Task requirements -
All of the records that follow need to be copied word for word, without the pictures.

Modification records
=== Section Start ===

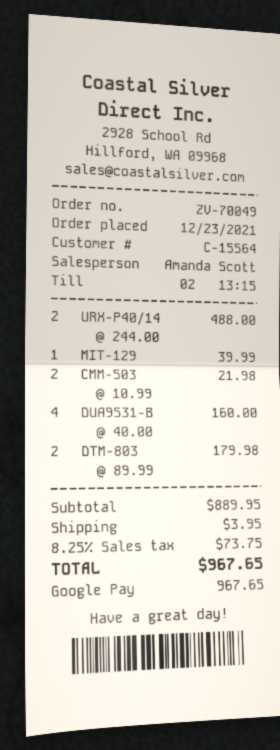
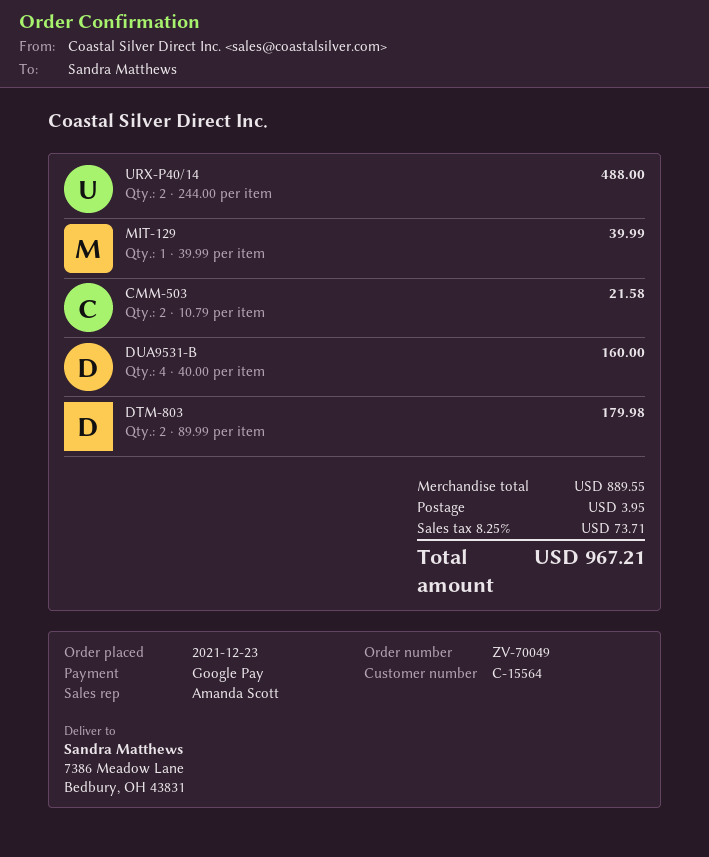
CMM-503: 2 x 10.99 = 21.98 -> 2 x 10.79 = 21.58
subtotal: 889.95 -> 889.55
tax: 8.25% = 73.75 -> 8.25% = 73.71
total: 967.65 -> 967.21

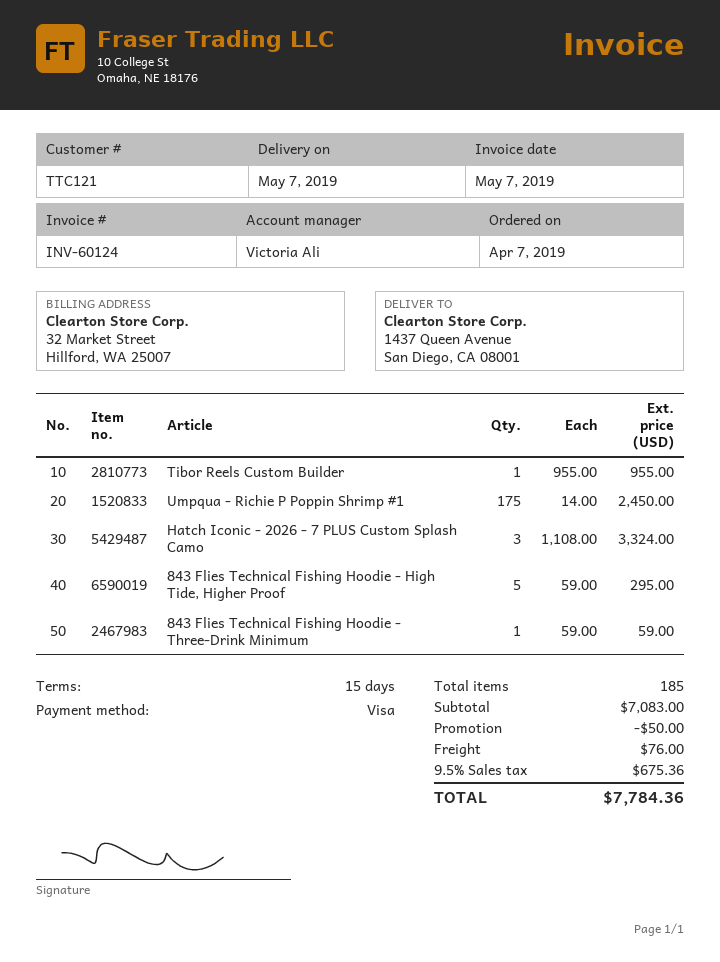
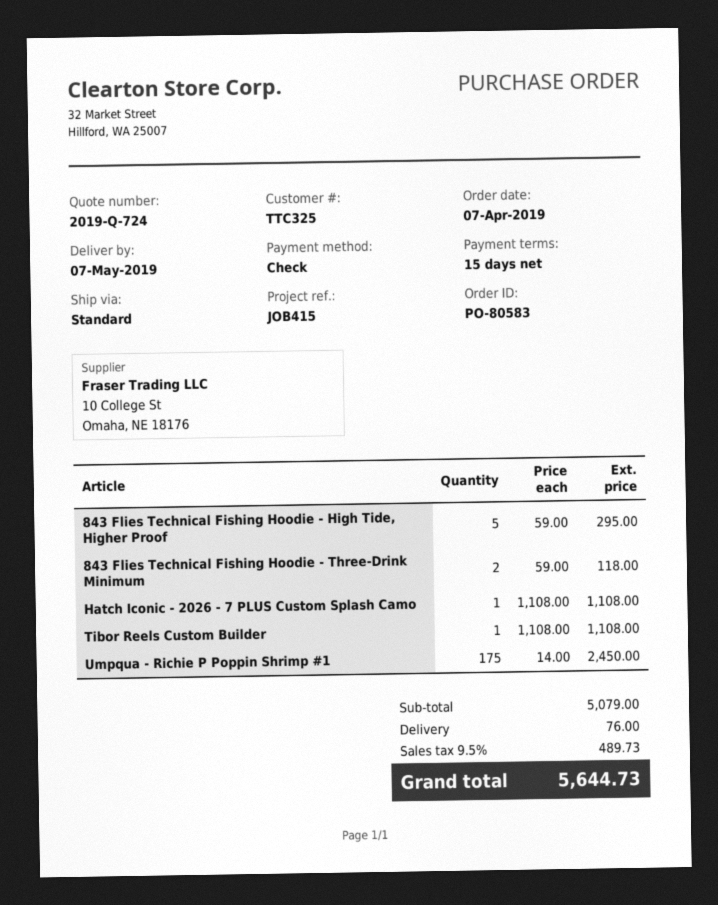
customer number: TTC121 -> TTC325
payment method: Visa -> cheque
Tibor Reels Custom Builder: 1 x 955.00 = 955.00 -> 1 x 1108.00 = 1108.00
Hatch Iconic - 2026 - 7 PLUS Custom Splash Camo: 3 x 1108.00 = 3324.00 -> 1 x 1108.00 = 1108.00
843 Flies Technical Fishing Hoodie - Three-Drink Minimum: 1 x 59.00 = 59.00 -> 2 x 59.00 = 118.00
subtotal: 7083.00 -> 5079.00
discount: 50.00 -> none
tax: 9.5% = 675.36 -> 9.5% = 489.73
total: 7784.36 -> 5644.73

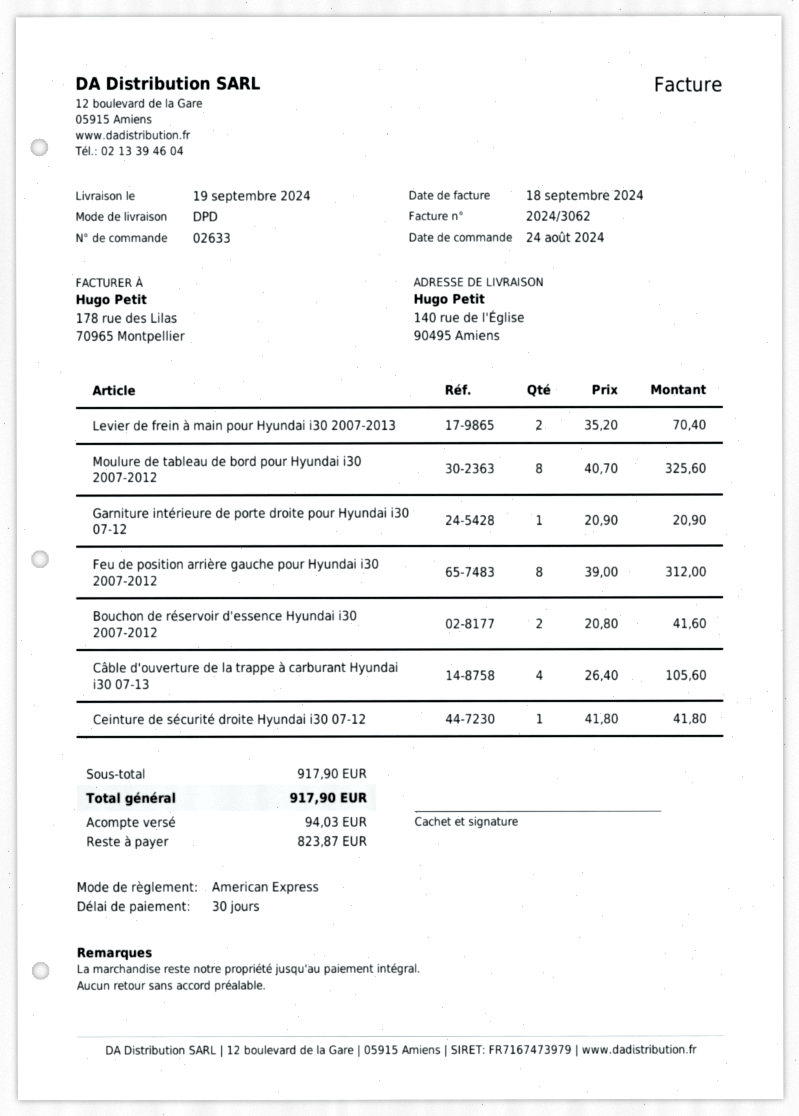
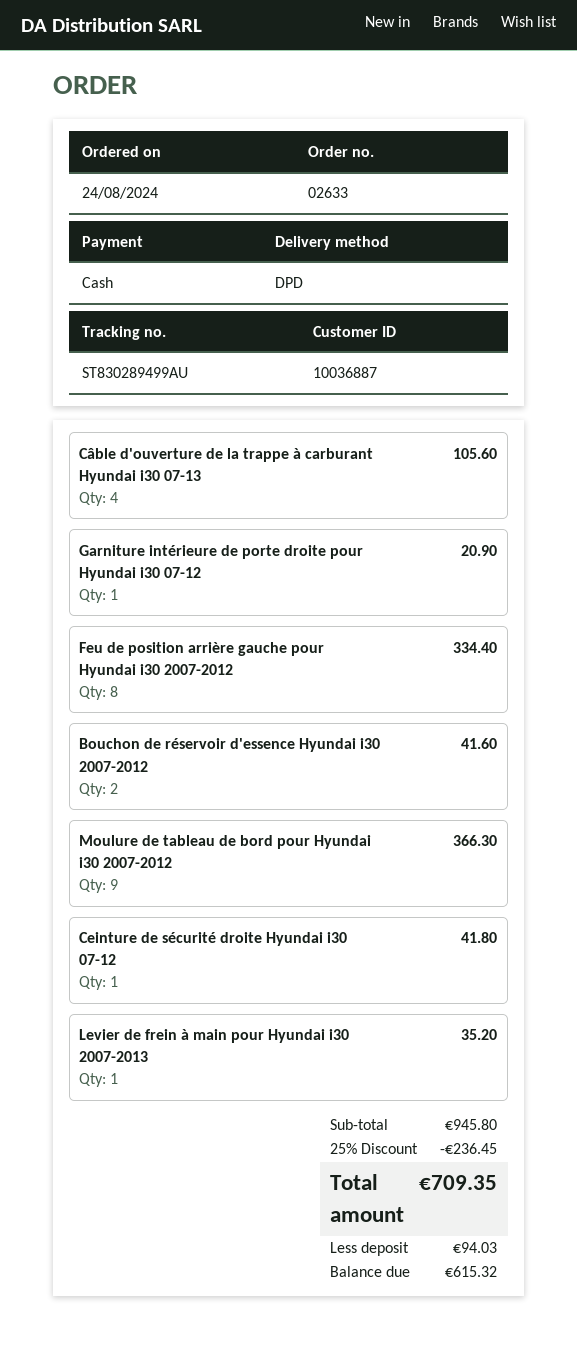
payment method: American Express -> cash
Levier de frein à main pour Hyundai i30 2007-2013: 2 for 70.40 -> 1 for 35.20
Moulure de tableau de bord pour Hyundai i30 2007-2012: 8 for 325.60 -> 9 for 366.30
Feu de position arrière gauche pour Hyundai i30 2007-2012: 8 for 312.00 -> 8 for 334.40
subtotal: 917.90 -> 945.80
discount: none -> 25% = 236.45
total: 917.90 -> 709.35
balance: 823.87 -> 615.32

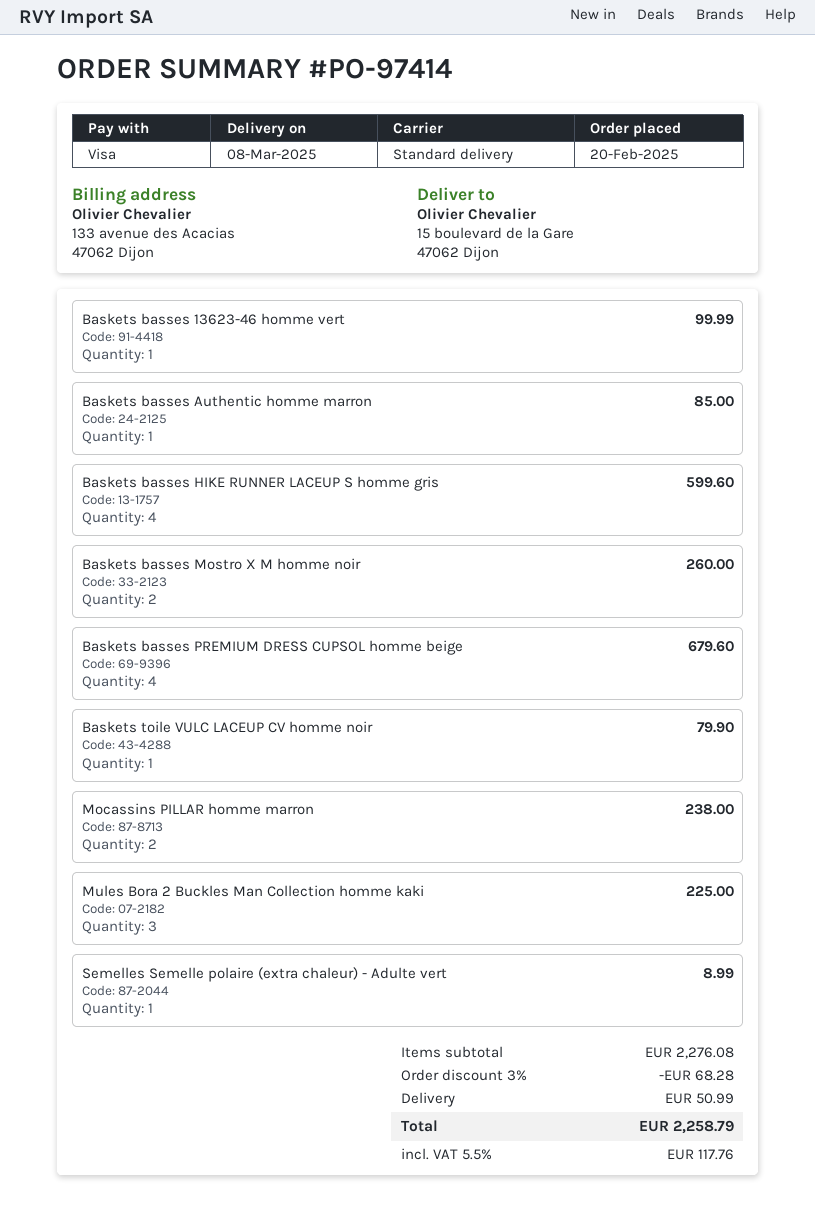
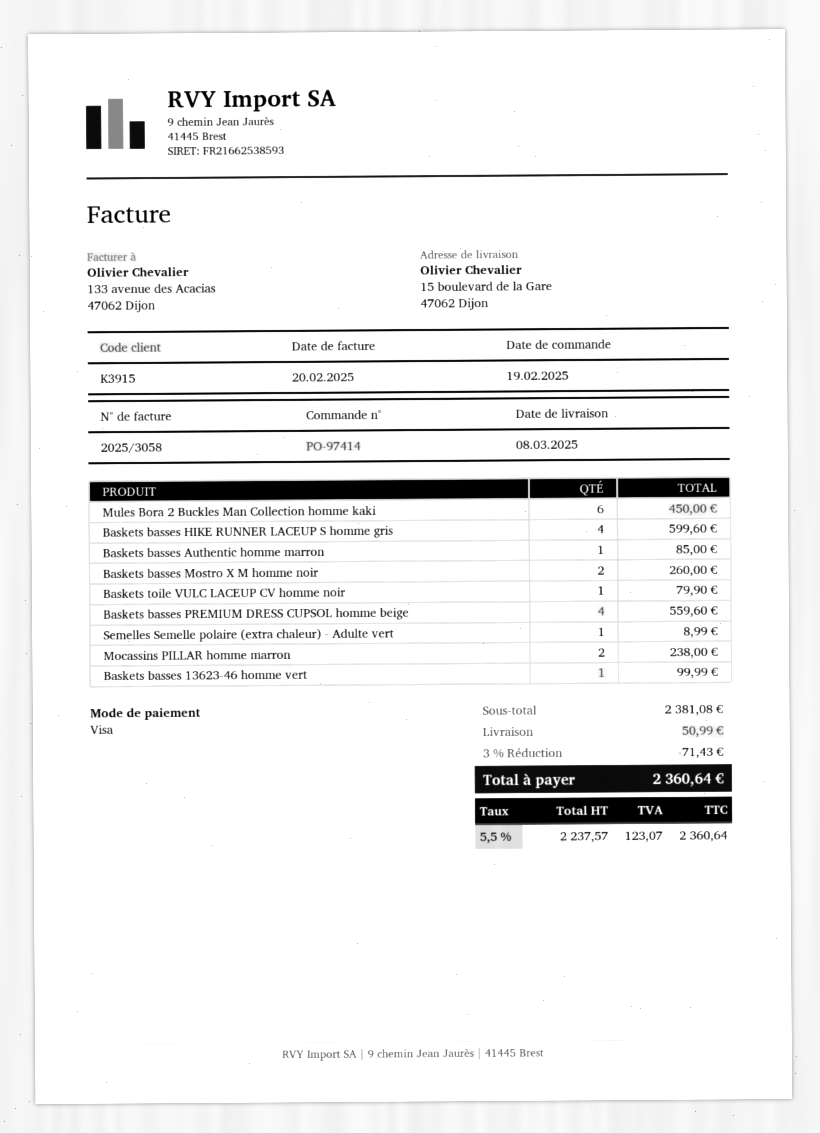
order date: 2025-02-20 -> 2025-02-19
Baskets basses PREMIUM DRESS CUPSOL homme beige: 4 for 679.60 -> 4 for 559.60
Mules Bora 2 Buckles Man Collection homme kaki: 3 for 225.00 -> 6 for 450.00
subtotal: 2276.08 -> 2381.08
discount: 3% = 68.28 -> 3% = 71.43
tax: 5.5% = 117.76 -> 5.5% = 123.07
total: 2258.79 -> 2360.64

=== Section End ===

Answer for the task -
CMM-503: 2 x 10.99 = 21.98 -> 2 x 10.79 = 21.58
subtotal: 889.95 -> 889.55
tax: 8.25% = 73.75 -> 8.25% = 73.71
total: 967.65 -> 967.21

customer number: TTC121 -> TTC325
payment method: Visa -> cheque
Tibor Reels Custom Builder: 1 x 955.00 = 955.00 -> 1 x 1108.00 = 1108.00
Hatch Iconic - 2026 - 7 PLUS Custom Splash Camo: 3 x 1108.00 = 3324.00 -> 1 x 1108.00 = 1108.00
843 Flies Technical Fishing Hoodie - Three-Drink Minimum: 1 x 59.00 = 59.00 -> 2 x 59.00 = 118.00
subtotal: 7083.00 -> 5079.00
discount: 50.00 -> none
tax: 9.5% = 675.36 -> 9.5% = 489.73
total: 7784.36 -> 5644.73

payment method: American Express -> cash
Levier de frein à main pour Hyundai i30 2007-2013: 2 for 70.40 -> 1 for 35.20
Moulure de tableau de bord pour Hyundai i30 2007-2012: 8 for 325.60 -> 9 for 366.30
Feu de position arrière gauche pour Hyundai i30 2007-2012: 8 for 312.00 -> 8 for 334.40
subtotal: 917.90 -> 945.80
discount: none -> 25% = 236.45
total: 917.90 -> 709.35
balance: 823.87 -> 615.32

order date: 2025-02-20 -> 2025-02-19
Baskets basses PREMIUM DRESS CUPSOL homme beige: 4 for 679.60 -> 4 for 559.60
Mules Bora 2 Buckles Man Collection homme kaki: 3 for 225.00 -> 6 for 450.00
subtotal: 2276.08 -> 2381.08
discount: 3% = 68.28 -> 3% = 71.43
tax: 5.5% = 117.76 -> 5.5% = 123.07
total: 2258.79 -> 2360.64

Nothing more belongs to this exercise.